Given the ubiquity of time series data in scientific, medical and financial domains, data miners have made substantial efforts to design efficient algorithms for classification, clustering, rule discovery and anomaly detection for this data type. In particular, all these well-known problems are important as exploratory techniques, and as sub-modules for answering higher level data mining questions. In essence, this means designing simple but efficient algorithms for these primitive modules is a critical part to solve data mining problems with higher complexity. In real-life scenarios, where the time series data is noisy and high-scale, it is important that the algorithms are invariant to irrelevant data and are amiable to optimizations. In addition, the algorithms should be parameter-lite and should involve least possible human intervention. Developing efficient algorithms to solve realistic data mining problems with these design criteria has been a challenging task to researchers over the last few decades. In this dissertation, we propose techniques to design such robust algorithms in classification, clustering and motif discovery context. In particular, the core contribution of this dissertation is as follows:
First, we propose techniques for the previously unsolved problem of finding the stopping criterion of semi-supervised time series classification. The core assumption of most of the time series classification algorithms per se is the availability of copious amount of labeled instances. However, this assumption is often unrealistic, and requires careful attention of data experts, which is a critical bottleneck in data analysis. Semi-supervised learning is an obvious way to mitigate the need for human labor, however, most such algorithms are designed for intrinsically discrete objects, and do not work well in time series domain, which requires the ability to deal with real-valued objects arriving in streaming fashion. In this work, we demonstrate that in many cases, just a handful of human annotated examples are sufficient to perform accurate classification. Also, we devise a novel parameter-free stopping criterion for semi-supervised time series classification.

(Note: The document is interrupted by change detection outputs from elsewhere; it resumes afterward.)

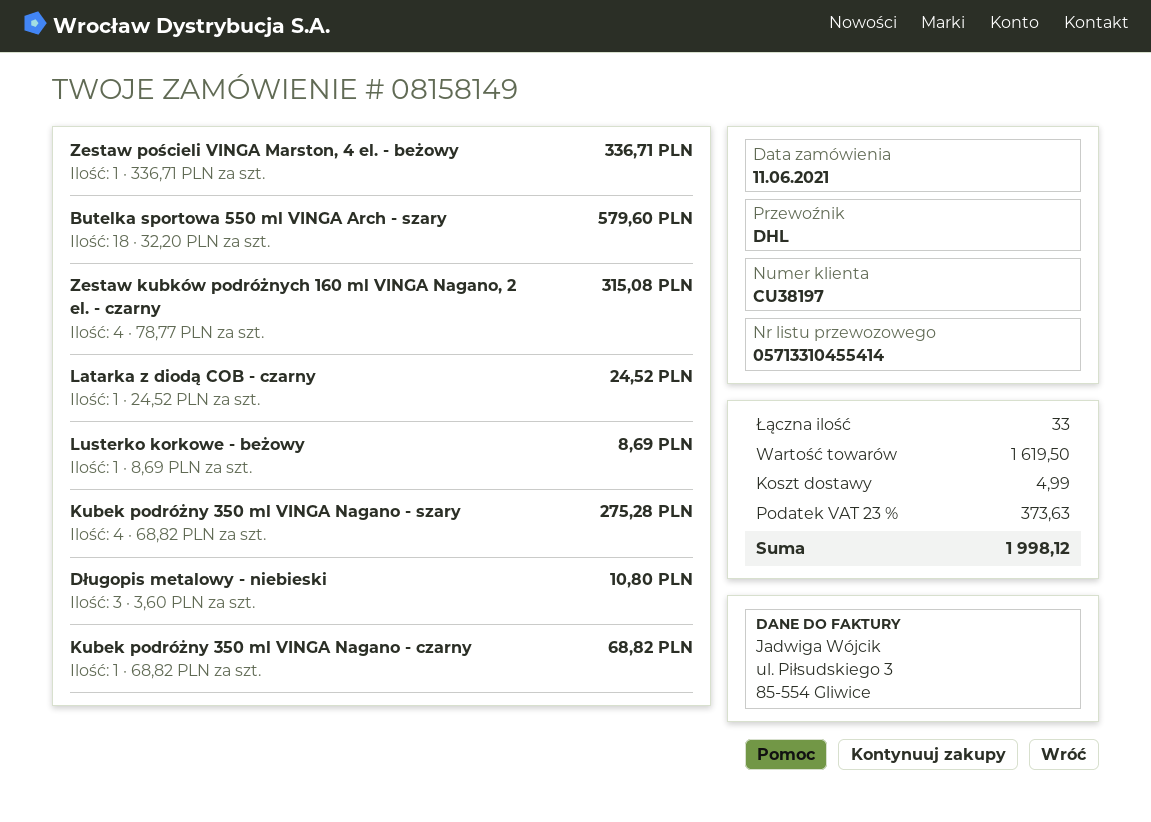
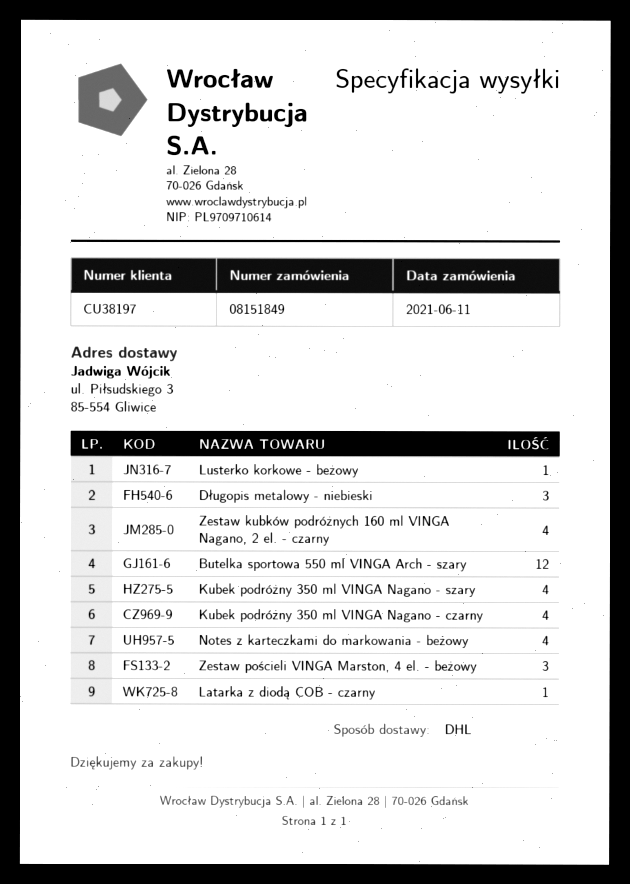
order number: 08158149 -> 08151849
Zestaw pościeli VINGA Marston, 4 el. - beżowy: 1 -> 3
Butelka sportowa 550 ml VINGA Arch - szary: 18 -> 12
Kubek podróżny 350 ml VINGA Nagano - czarny: 1 -> 4
Notes z karteczkami do markowania - beżowy: none -> 4

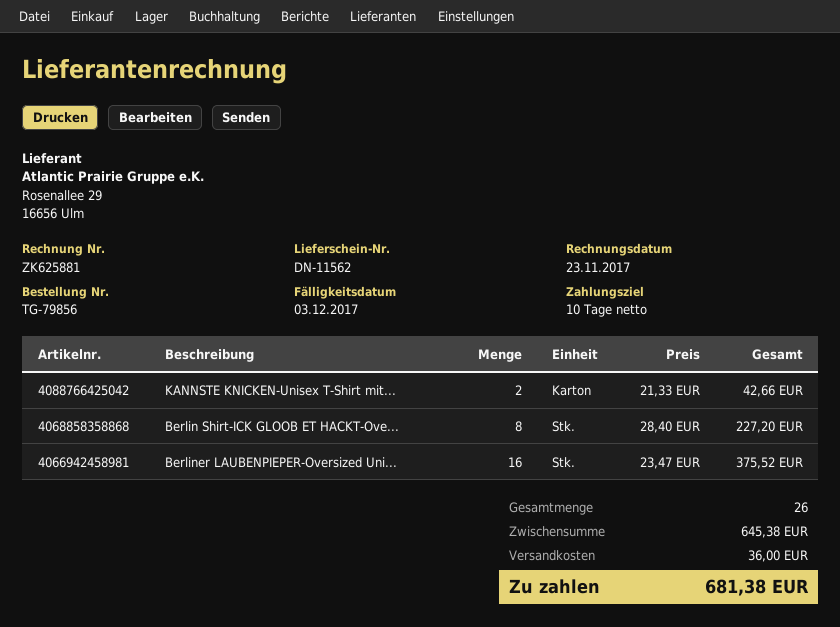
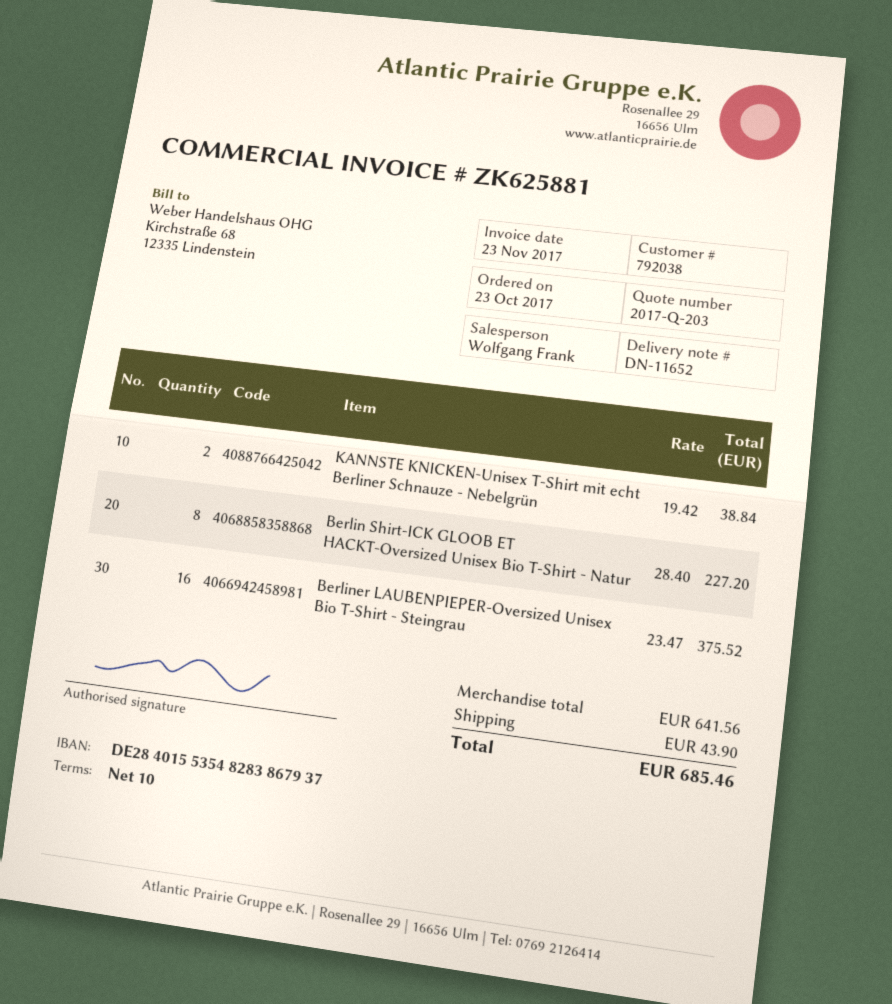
delivery note number: DN-11562 -> DN-11652
KANNSTE KNICKEN-Unisex T-Shirt mit...: 2 x 21.33 = 42.66 -> 2 x 19.42 = 38.84
subtotal: 645.38 -> 641.56
shipping: 36.00 -> 43.90
total: 681.38 -> 685.46

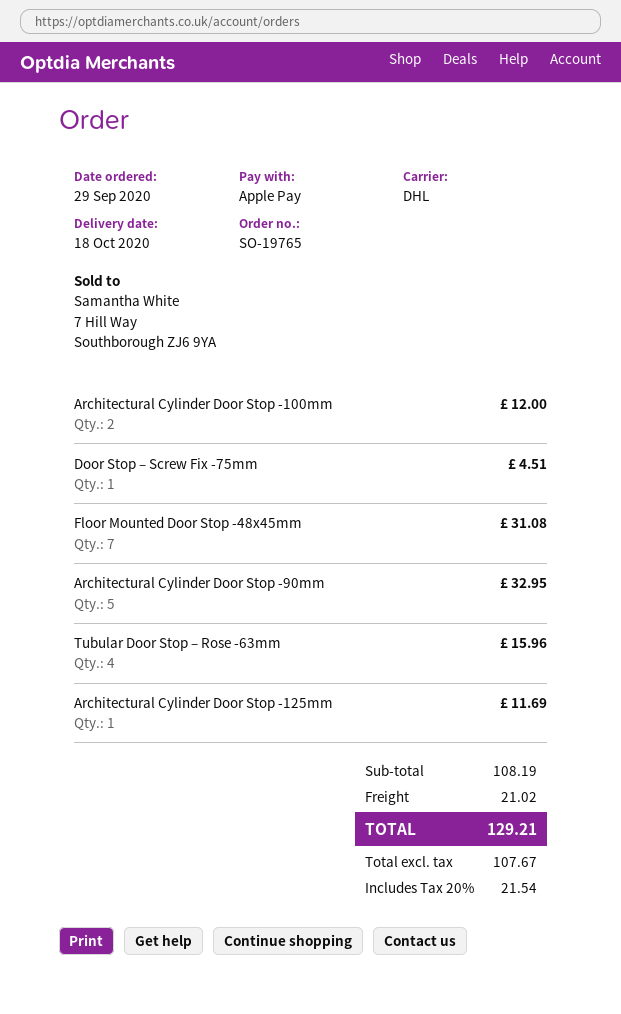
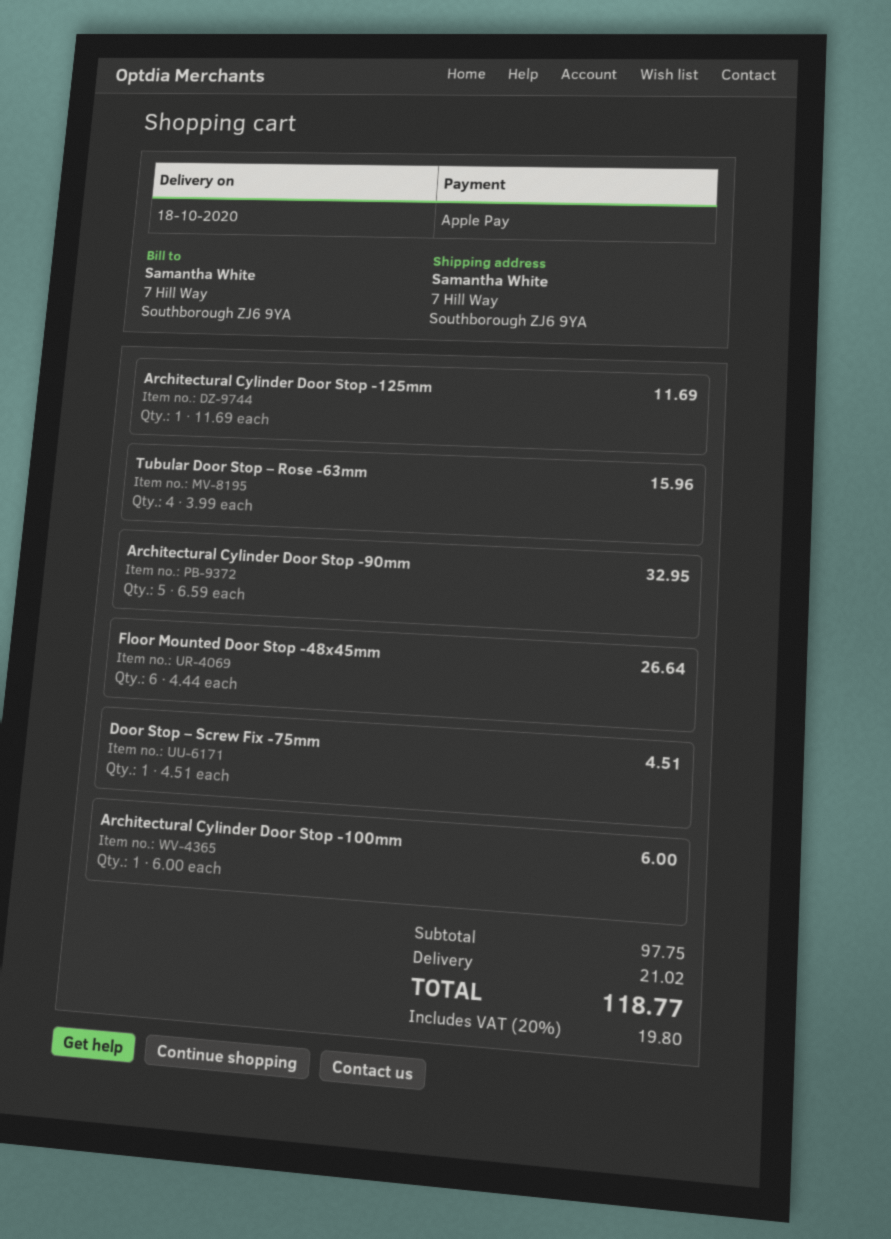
Architectural Cylinder Door Stop -100mm: 2 for 12.00 -> 1 for 6.00
Floor Mounted Door Stop -48x45mm: 7 for 31.08 -> 6 for 26.64
subtotal: 108.19 -> 97.75
tax: 20% = 21.54 -> 20% = 19.80
total: 129.21 -> 118.77

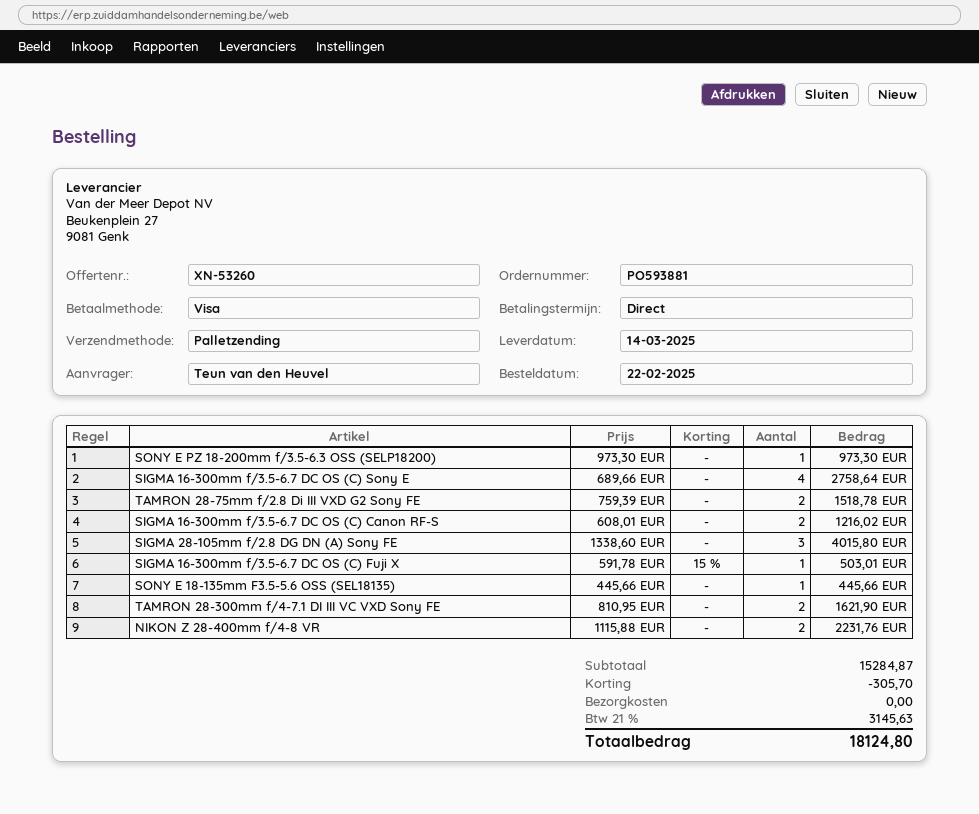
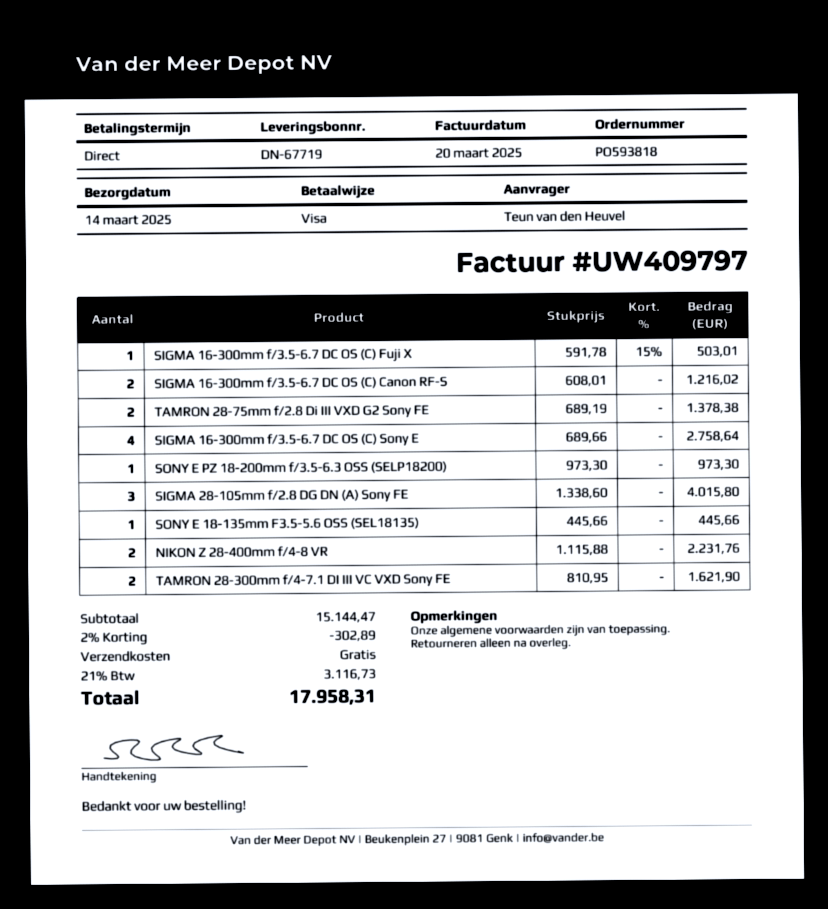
order number: PO593881 -> PO593818
TAMRON 28-75mm f/2.8 Di III VXD G2 Sony FE: 2 x 759.39 = 1518.78 -> 2 x 689.19 = 1378.38
subtotal: 15284.87 -> 15144.47
discount: 305.70 -> 302.89
tax: 21% = 3145.63 -> 21% = 3116.73
total: 18124.80 -> 17958.31

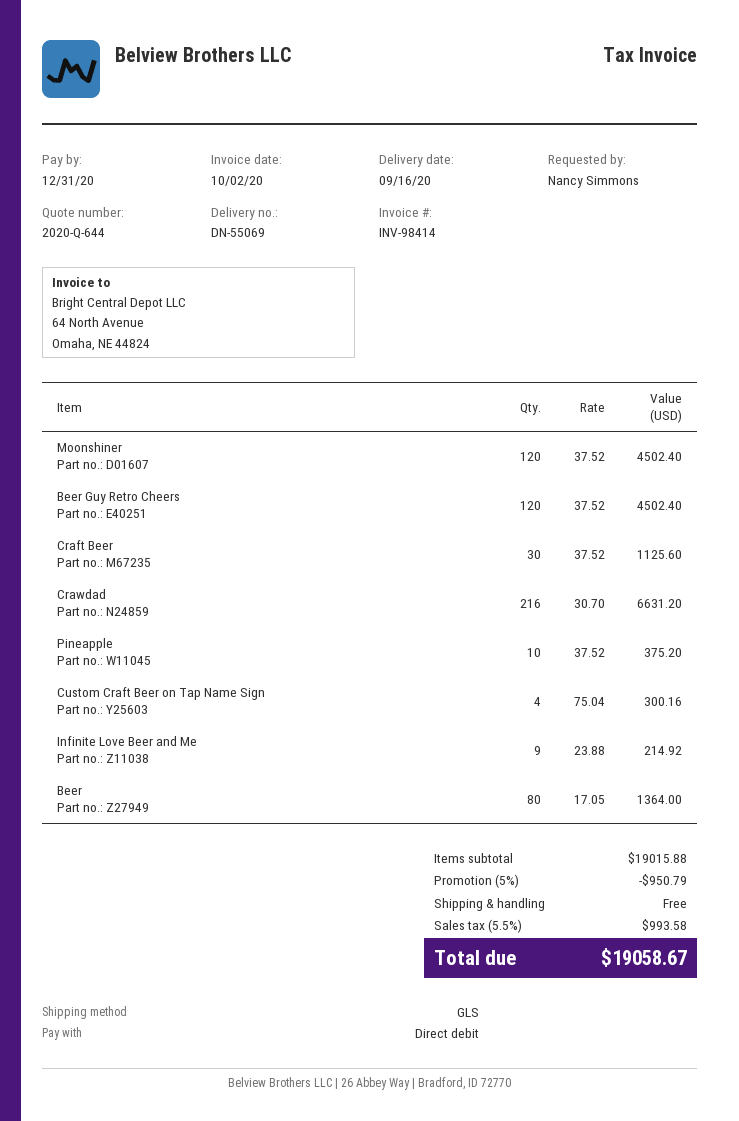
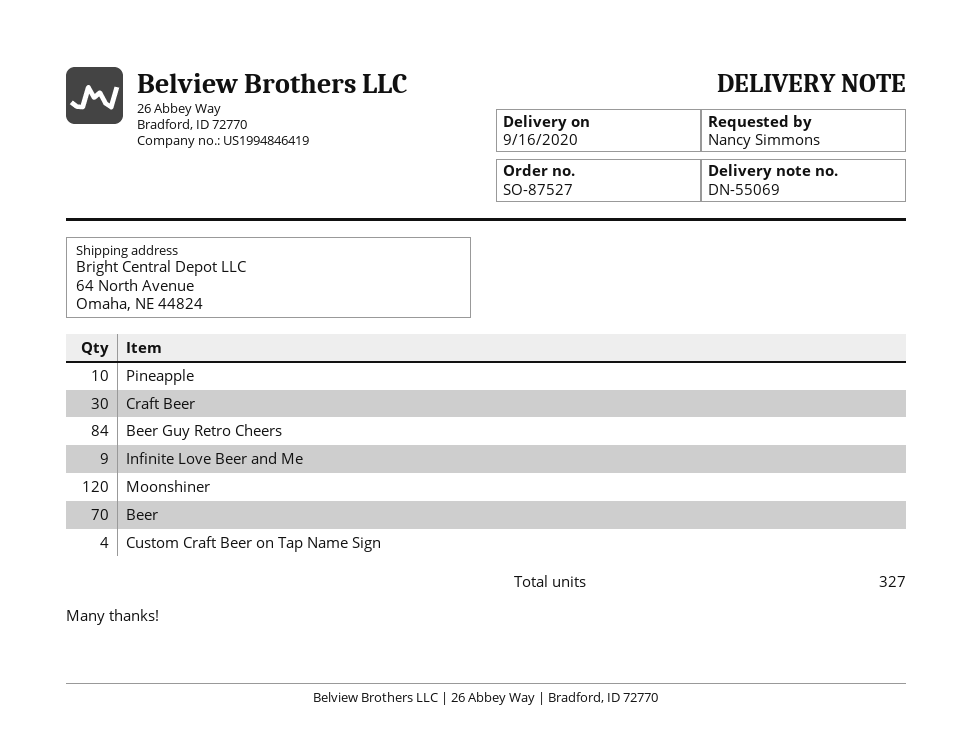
Beer Guy Retro Cheers: 120 -> 84
Crawdad: 216 -> none
Beer: 80 -> 70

Second, we propose an algorithm for robustly clustering large time series datasets with invariance to irrelevant data. In this work, we show that for similarity search, even though there is the general superiority of Dynamic Time Warping (DTW) distance measure over Euclidean distance (ED), the same is not true for clustering. Thus, clustering time series under DTW remains a computationally challenging task. We propose a novel pruning strategy that exploits both upper and lower bounds to prune off a large fraction of the expensive distance calculations. For datasets where even this level of speedup is inadequate, we show that we can use a simple heuristic to order the unavoidable calculations in a most-useful-first ordering, thus casting the clustering as an anytime algorithm.
Finally in the last part of the dissertation, we investigate algorithms to find time series motifs which have been shown to have great utility as a subroutine in many higher-level data mining algorithms. As we show, this detection becomes much harder in cases where the motifs of interest are vanishingly rare or when faced with a never-ending stream of data. We demonstrate that under reasonable assumptions, we must abandon any hope of an exact solution to the motif problem as it is normally defined; however we introduce algorithms that allow us to solve the underlying problem with high probability.